> **Your task**
Give again, word for word, each line below starting at the one that contains "[135,327,168,338] file ->" and ending at the one that contains "[167,477,240,491] directory ->".

> **Records provided**
[Start of section]

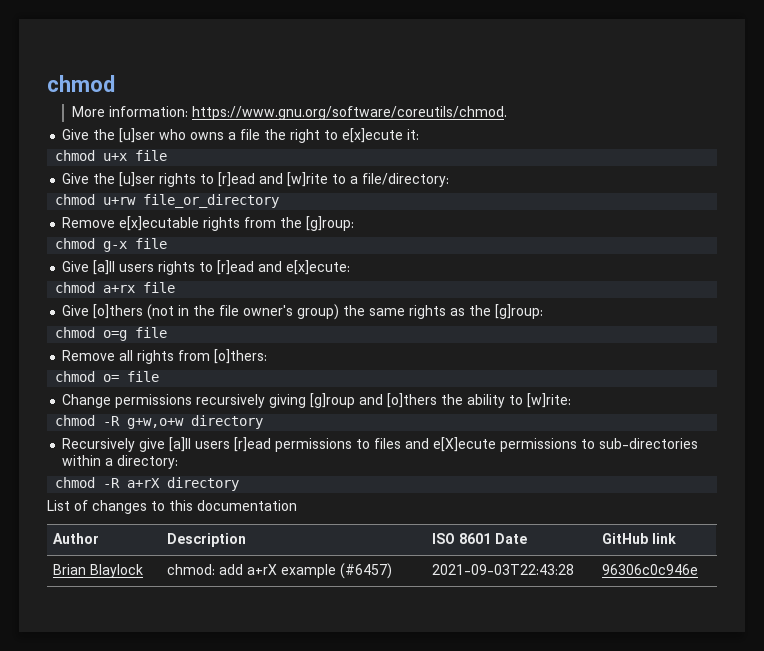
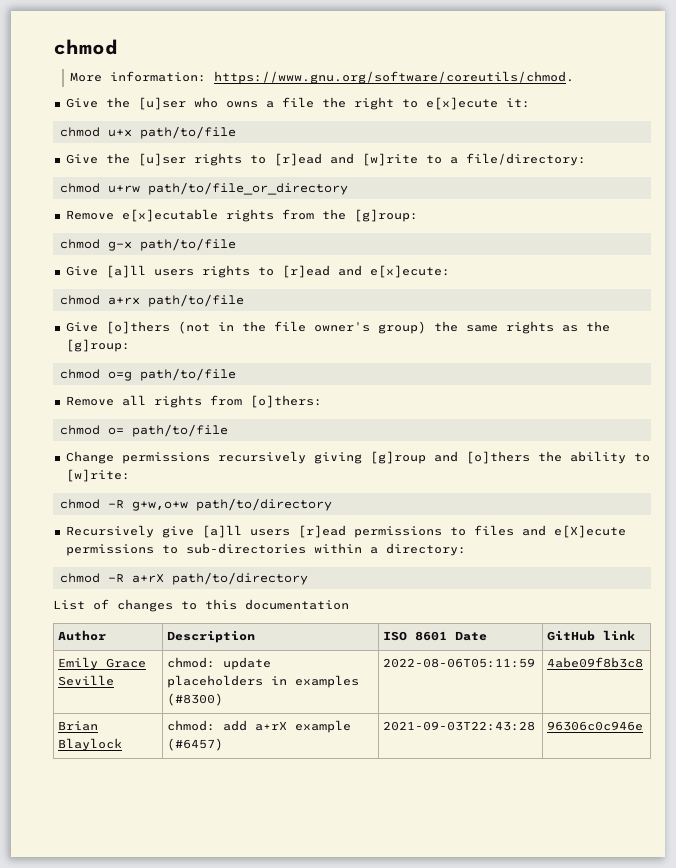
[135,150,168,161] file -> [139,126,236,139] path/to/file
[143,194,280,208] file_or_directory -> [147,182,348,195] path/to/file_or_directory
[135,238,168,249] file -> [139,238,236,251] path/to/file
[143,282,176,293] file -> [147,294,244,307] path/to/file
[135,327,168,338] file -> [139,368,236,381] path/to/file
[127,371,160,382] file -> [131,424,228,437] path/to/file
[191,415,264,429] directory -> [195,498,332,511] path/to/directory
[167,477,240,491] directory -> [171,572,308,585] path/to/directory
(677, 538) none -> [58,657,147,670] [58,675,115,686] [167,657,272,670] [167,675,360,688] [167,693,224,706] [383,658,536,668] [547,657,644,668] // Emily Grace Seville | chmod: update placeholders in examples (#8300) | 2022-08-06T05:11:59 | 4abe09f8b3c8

[End of section]

> **Answer for the task**
[135,327,168,338] file -> [139,368,236,381] path/to/file
[127,371,160,382] file -> [131,424,228,437] path/to/file
[191,415,264,429] directory -> [195,498,332,511] path/to/directory
[167,477,240,491] directory -> [171,572,308,585] path/to/directory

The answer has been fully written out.